**What you should do**. Where an entry below contains an image, skip the image and copy the rest exactly.
☆ ☆ ☆ ☆
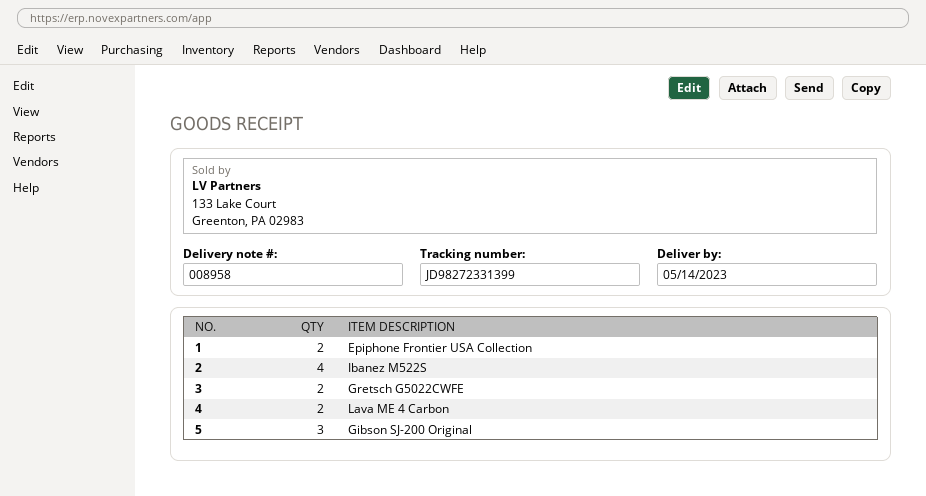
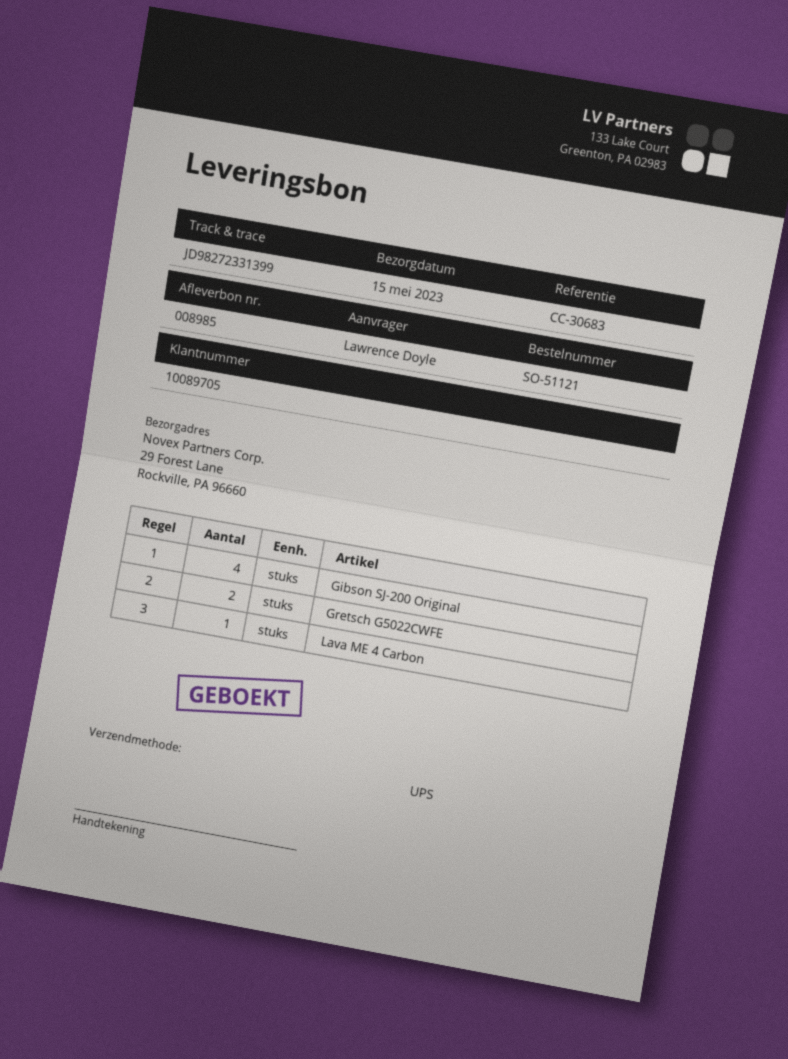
delivery note number: 008958 -> 008985
delivery date: 2023-05-14 -> 2023-05-15
Epiphone Frontier USA Collection: 2 -> none
Ibanez M522S: 4 -> none
Lava ME 4 Carbon: 2 -> 1
Gibson SJ-200 Original: 3 -> 4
☆ ☆ ☆ ☆
**Solution for this task**.
delivery note number: 008958 -> 008985
delivery date: 2023-05-14 -> 2023-05-15
Epiphone Frontier USA Collection: 2 -> none
Ibanez M522S: 4 -> none
Lava ME 4 Carbon: 2 -> 1
Gibson SJ-200 Original: 3 -> 4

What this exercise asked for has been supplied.